* _MATERIAL FOR THE TASK_
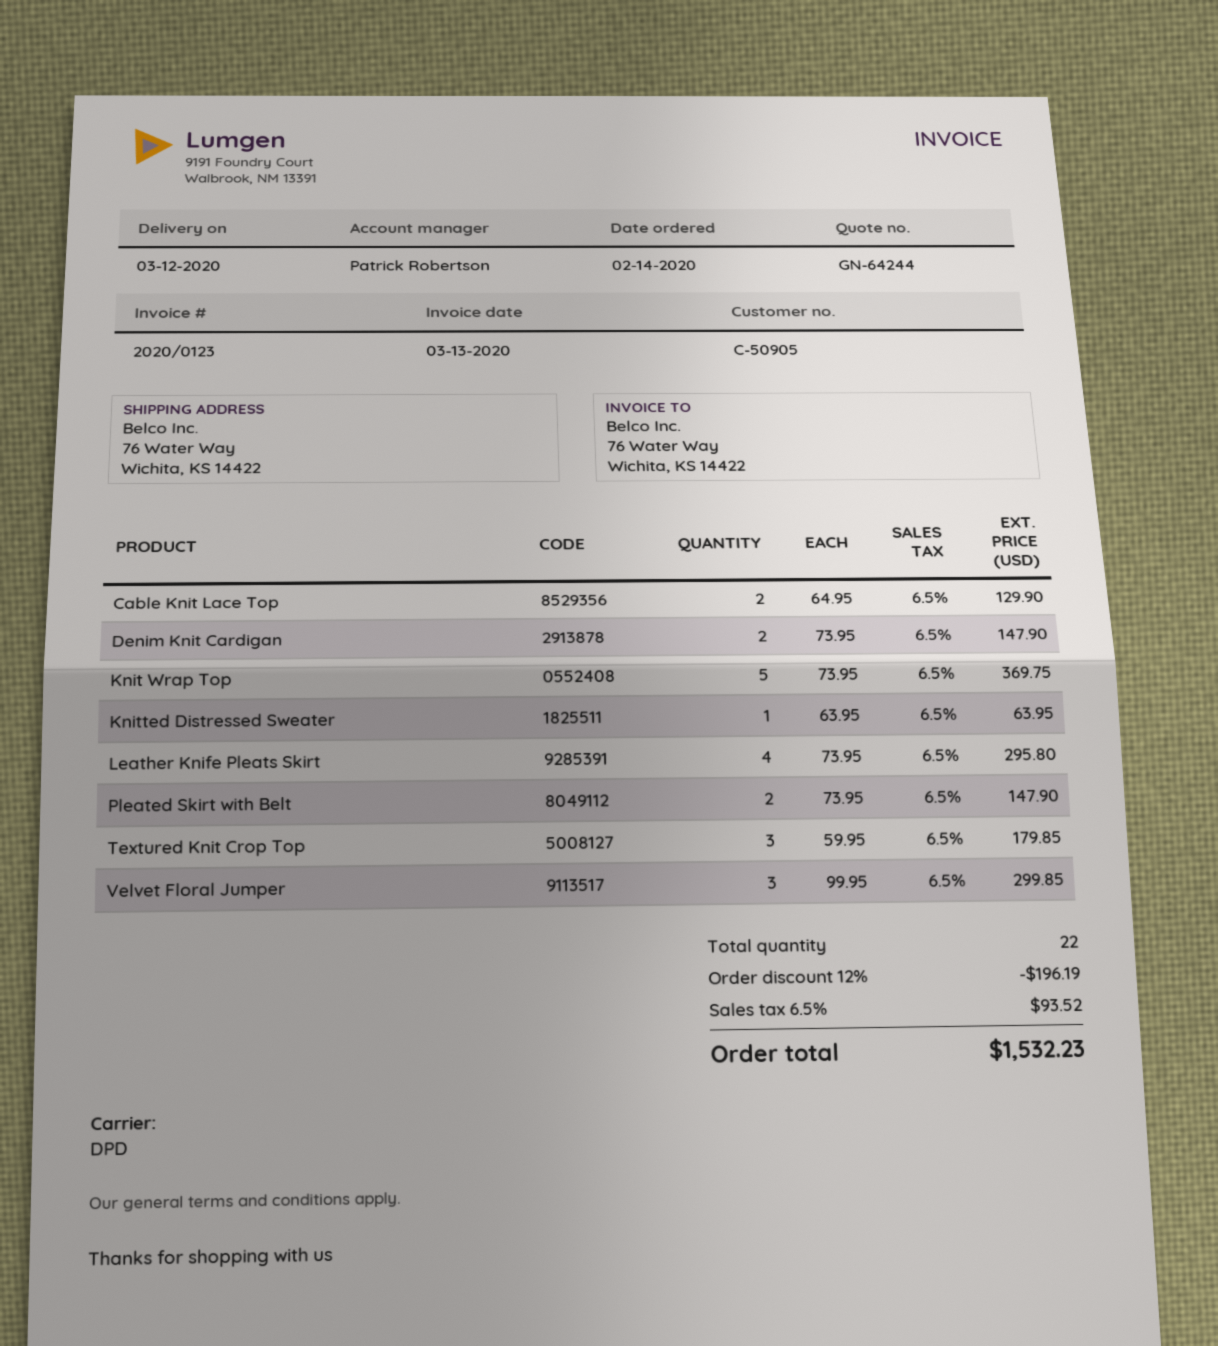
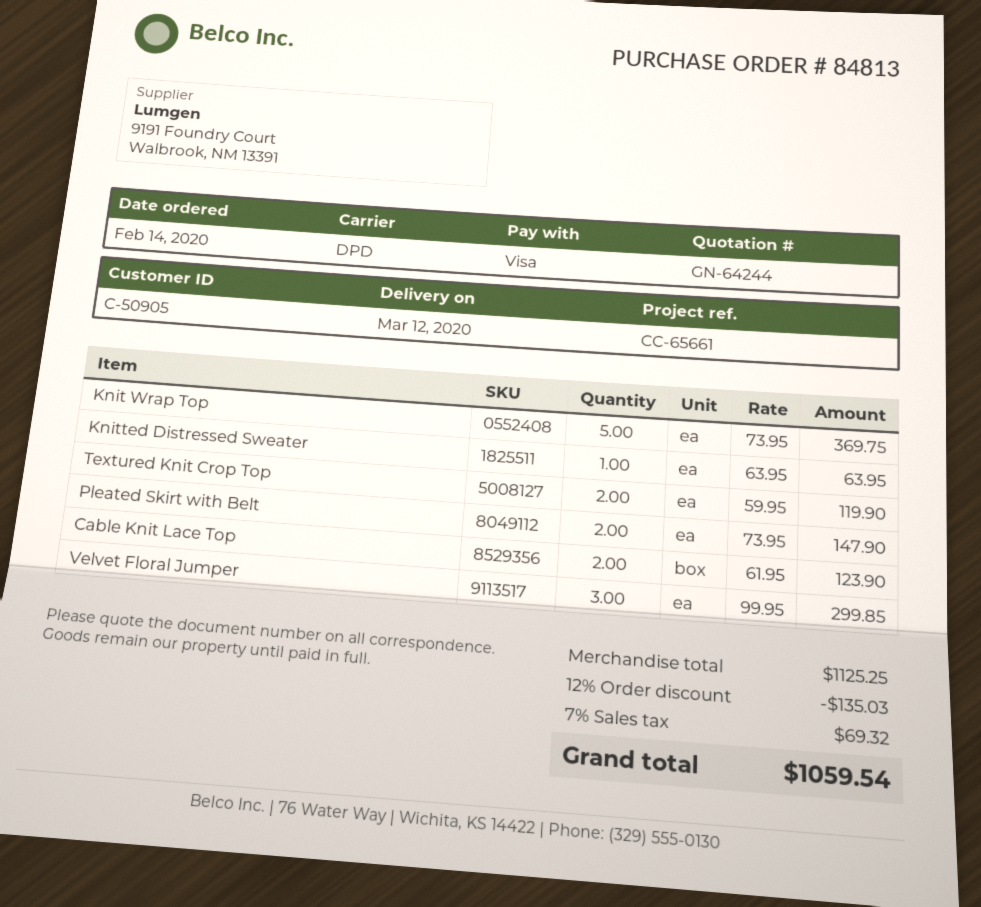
Cable Knit Lace Top: 2 x 64.95 = 129.90 -> 2 x 61.95 = 123.90
Denim Knit Cardigan: 2 x 73.95 = 147.90 -> none
Leather Knife Pleats Skirt: 4 x 73.95 = 295.80 -> none
Textured Knit Crop Top: 3 x 59.95 = 179.85 -> 2 x 59.95 = 119.90
discount: 12% = 196.19 -> 12% = 135.03
tax: 6.5% = 93.52 -> 7% = 69.32
total: 1532.23 -> 1059.54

* _TASK OBJECTIVE_
Nothing but the lines from the one containing "Leather Knife Pleats" through the last line of the data above should be given again, each exactly as it stands.

* _ANSWER TO THIS PROBLEM_
Leather Knife Pleats Skirt: 4 x 73.95 = 295.80 -> none
Textured Knit Crop Top: 3 x 59.95 = 179.85 -> 2 x 59.95 = 119.90
discount: 12% = 196.19 -> 12% = 135.03
tax: 6.5% = 93.52 -> 7% = 69.32
total: 1532.23 -> 1059.54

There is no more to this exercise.